■ **TASK REQUIREMENTS**:
Extract from the entries below, exactly as given, only the lines from the line containing "[25,1428,859,1914] [image] |" to the line containing "[99,221,286,254] +0.00 (0.00%)", both lines included.

Before-and-after change records:
────────
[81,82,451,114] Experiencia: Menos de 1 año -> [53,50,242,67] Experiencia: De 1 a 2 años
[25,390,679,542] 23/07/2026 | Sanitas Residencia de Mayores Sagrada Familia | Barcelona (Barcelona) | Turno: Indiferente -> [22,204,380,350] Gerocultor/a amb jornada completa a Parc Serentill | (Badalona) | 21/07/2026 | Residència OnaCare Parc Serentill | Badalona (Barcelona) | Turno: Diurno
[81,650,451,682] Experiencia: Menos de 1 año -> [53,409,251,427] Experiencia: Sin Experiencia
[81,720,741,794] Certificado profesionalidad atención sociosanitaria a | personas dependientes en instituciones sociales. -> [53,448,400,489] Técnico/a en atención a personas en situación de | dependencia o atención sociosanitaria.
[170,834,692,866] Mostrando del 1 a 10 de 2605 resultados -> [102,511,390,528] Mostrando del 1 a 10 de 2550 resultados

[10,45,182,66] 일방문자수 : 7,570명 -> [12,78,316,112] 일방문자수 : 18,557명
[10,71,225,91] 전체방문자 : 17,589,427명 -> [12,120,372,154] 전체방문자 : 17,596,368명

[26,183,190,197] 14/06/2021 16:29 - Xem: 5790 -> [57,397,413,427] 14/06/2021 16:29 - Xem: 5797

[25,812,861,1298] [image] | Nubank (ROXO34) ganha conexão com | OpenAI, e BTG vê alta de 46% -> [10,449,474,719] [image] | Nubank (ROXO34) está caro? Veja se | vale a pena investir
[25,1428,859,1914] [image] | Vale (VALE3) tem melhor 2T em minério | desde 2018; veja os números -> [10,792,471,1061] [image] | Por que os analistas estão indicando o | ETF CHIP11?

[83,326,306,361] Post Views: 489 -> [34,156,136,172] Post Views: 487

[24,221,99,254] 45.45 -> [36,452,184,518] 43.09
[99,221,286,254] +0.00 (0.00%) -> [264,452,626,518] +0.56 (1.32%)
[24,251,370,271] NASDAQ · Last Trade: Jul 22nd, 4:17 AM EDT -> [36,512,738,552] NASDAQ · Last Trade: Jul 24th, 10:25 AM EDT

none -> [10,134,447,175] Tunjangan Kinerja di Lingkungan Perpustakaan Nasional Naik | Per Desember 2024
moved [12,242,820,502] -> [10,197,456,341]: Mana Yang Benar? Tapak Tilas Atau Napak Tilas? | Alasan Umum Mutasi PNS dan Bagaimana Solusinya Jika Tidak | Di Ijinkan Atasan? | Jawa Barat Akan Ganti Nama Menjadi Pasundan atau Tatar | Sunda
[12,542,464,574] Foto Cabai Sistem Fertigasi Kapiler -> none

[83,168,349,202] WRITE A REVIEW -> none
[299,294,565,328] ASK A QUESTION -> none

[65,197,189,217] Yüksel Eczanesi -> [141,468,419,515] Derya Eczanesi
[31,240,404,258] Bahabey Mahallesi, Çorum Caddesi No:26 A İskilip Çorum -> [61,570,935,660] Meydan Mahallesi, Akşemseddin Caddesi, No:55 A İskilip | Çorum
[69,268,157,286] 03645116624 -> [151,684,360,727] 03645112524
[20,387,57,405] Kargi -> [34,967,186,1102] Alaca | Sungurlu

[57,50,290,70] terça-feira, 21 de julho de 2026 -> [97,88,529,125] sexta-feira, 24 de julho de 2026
────────
■ **RESPONSE AREA**:
[25,1428,859,1914] [image] | Vale (VALE3) tem melhor 2T em minério | desde 2018; veja os números -> [10,792,471,1061] [image] | Por que os analistas estão indicando o | ETF CHIP11?

[83,326,306,361] Post Views: 489 -> [34,156,136,172] Post Views: 487

[24,221,99,254] 45.45 -> [36,452,184,518] 43.09
[99,221,286,254] +0.00 (0.00%) -> [264,452,626,518] +0.56 (1.32%)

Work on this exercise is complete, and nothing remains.